=== EXERCISE DIRECTIONS ===
Once you reach the line containing "[22,268,199,287] Prova Oral" in the entries below, write out that line and each one after it down to the line containing "[22,348,273,367] Prova Oral", exactly and with nothing added.

=== SOURCE DATA ===
§ §

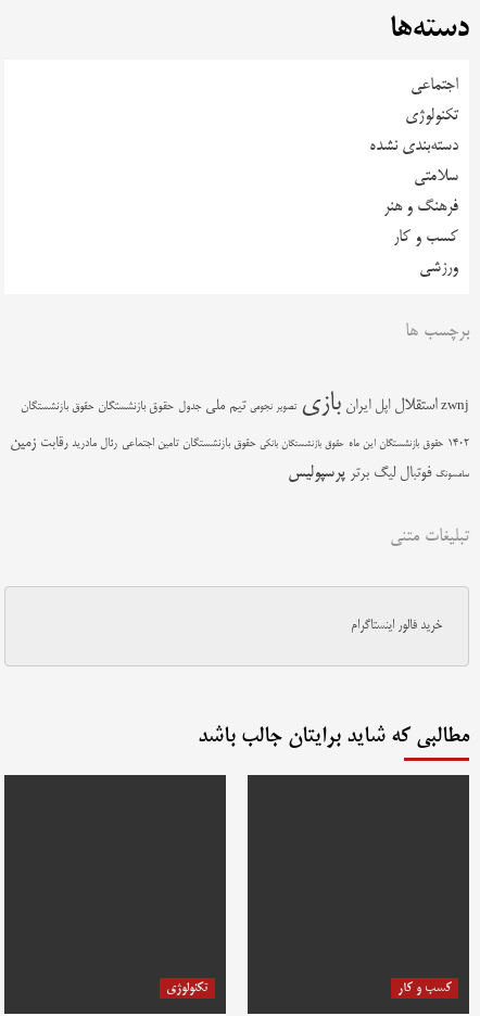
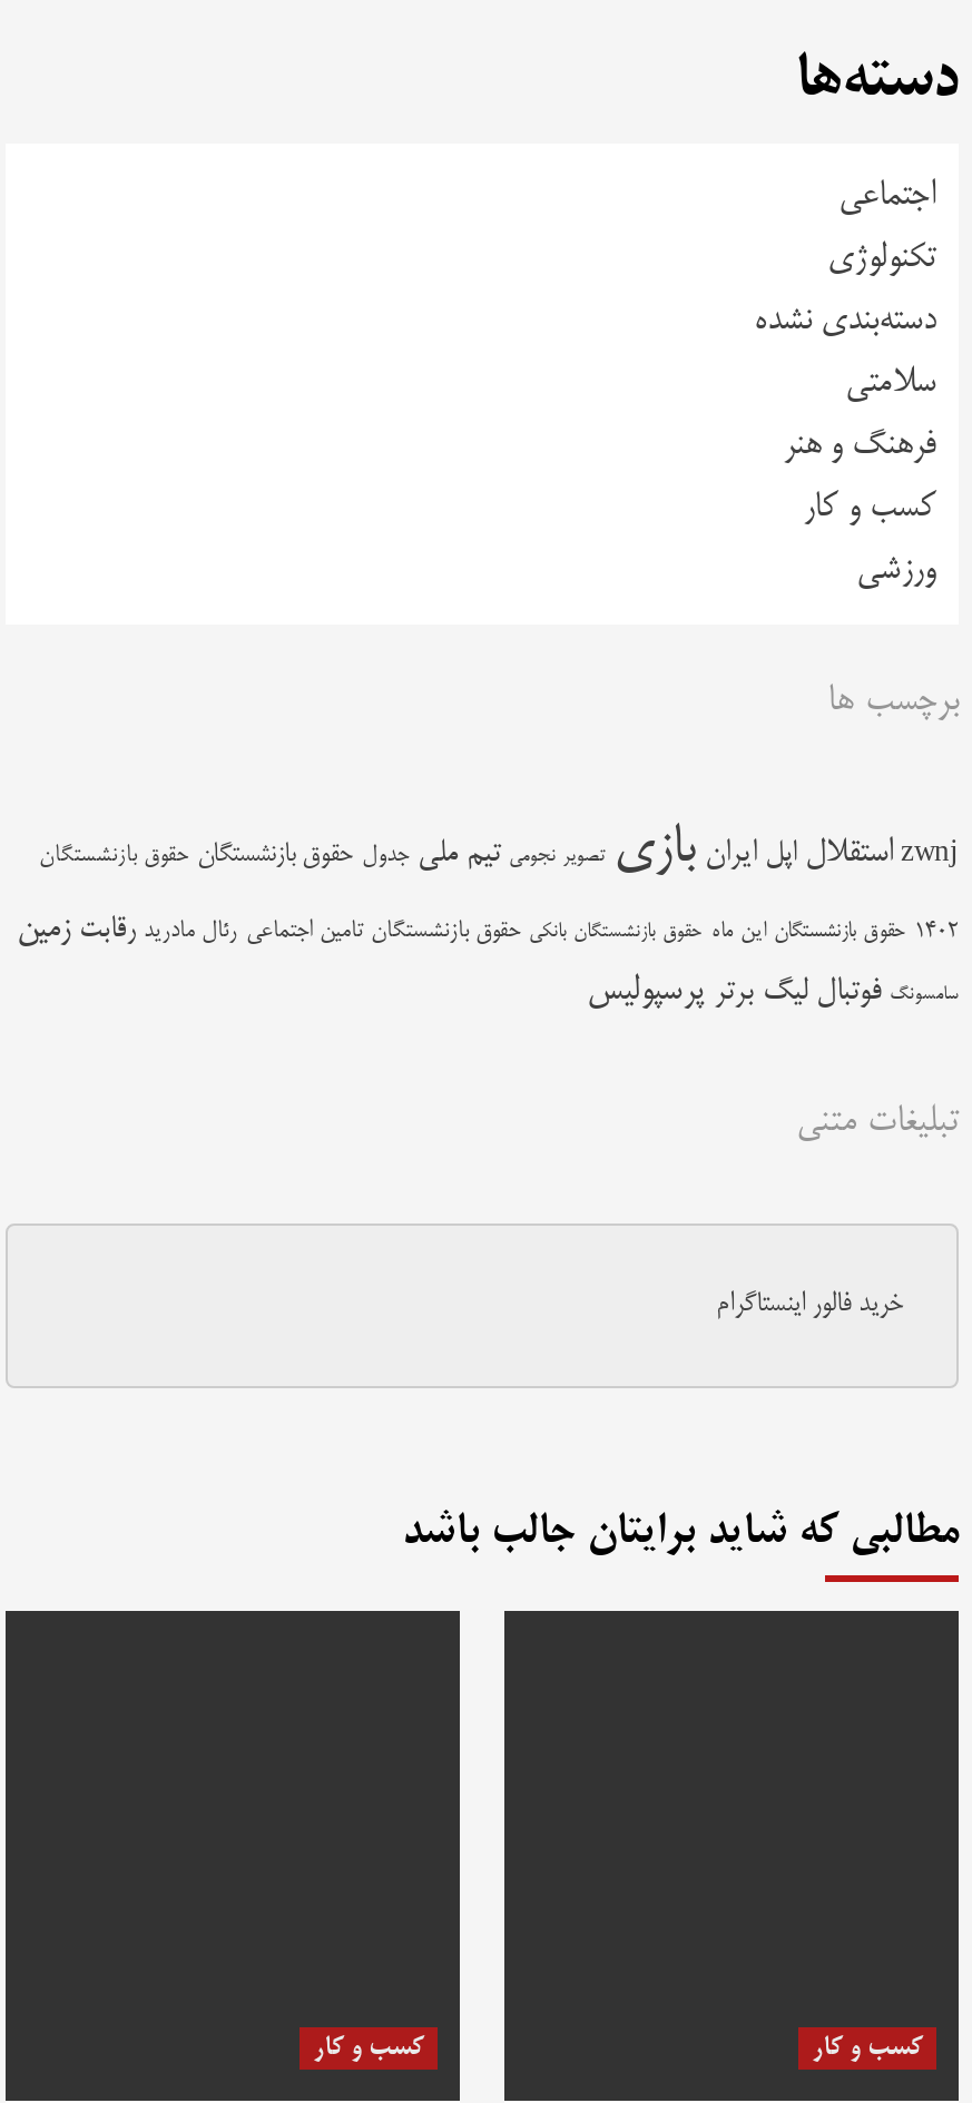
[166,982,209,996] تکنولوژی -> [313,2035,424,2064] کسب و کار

§ §

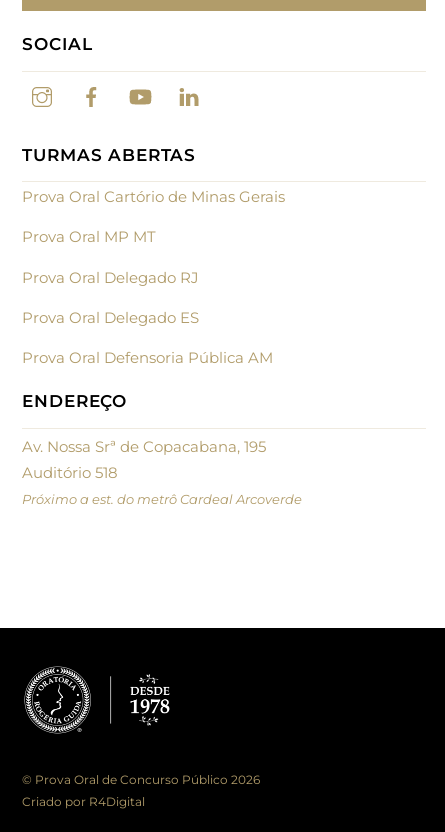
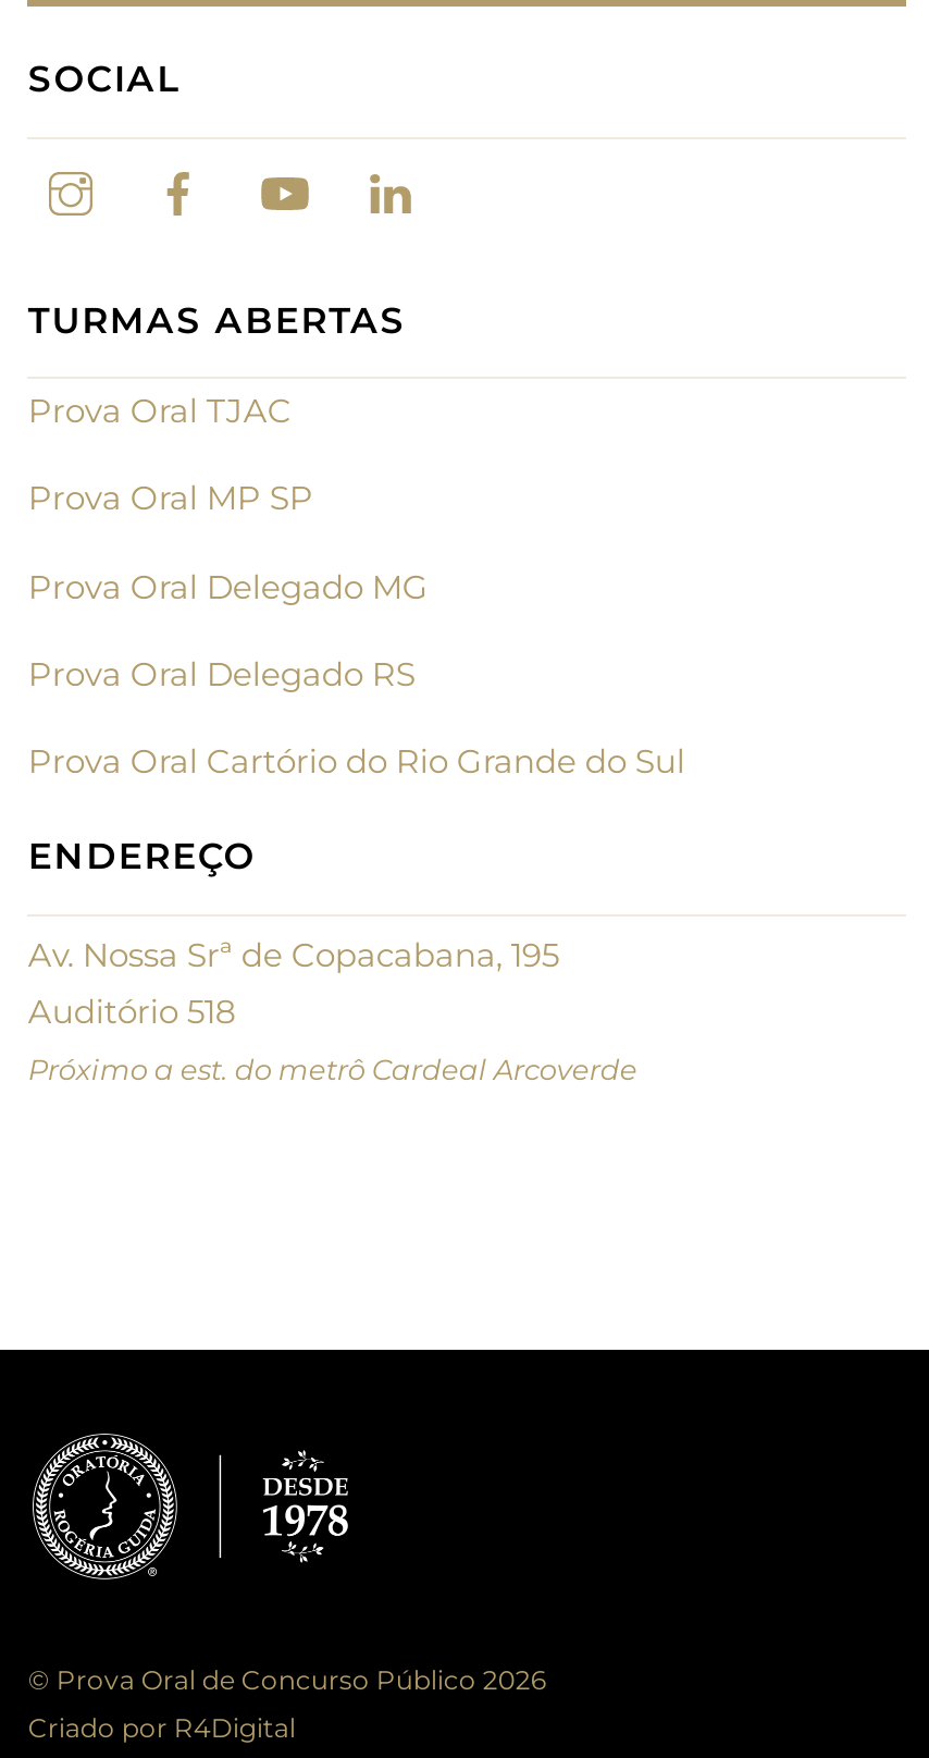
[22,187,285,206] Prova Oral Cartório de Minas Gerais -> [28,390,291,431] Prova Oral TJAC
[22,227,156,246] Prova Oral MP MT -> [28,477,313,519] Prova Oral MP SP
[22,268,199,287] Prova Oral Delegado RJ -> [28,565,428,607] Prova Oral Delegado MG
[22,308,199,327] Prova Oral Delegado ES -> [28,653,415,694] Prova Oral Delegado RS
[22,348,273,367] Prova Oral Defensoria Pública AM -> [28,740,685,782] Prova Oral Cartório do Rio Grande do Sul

§ §

=== REPLY TO THE EXERCISE ===
[22,268,199,287] Prova Oral Delegado RJ -> [28,565,428,607] Prova Oral Delegado MG
[22,308,199,327] Prova Oral Delegado ES -> [28,653,415,694] Prova Oral Delegado RS
[22,348,273,367] Prova Oral Defensoria Pública AM -> [28,740,685,782] Prova Oral Cartório do Rio Grande do Sul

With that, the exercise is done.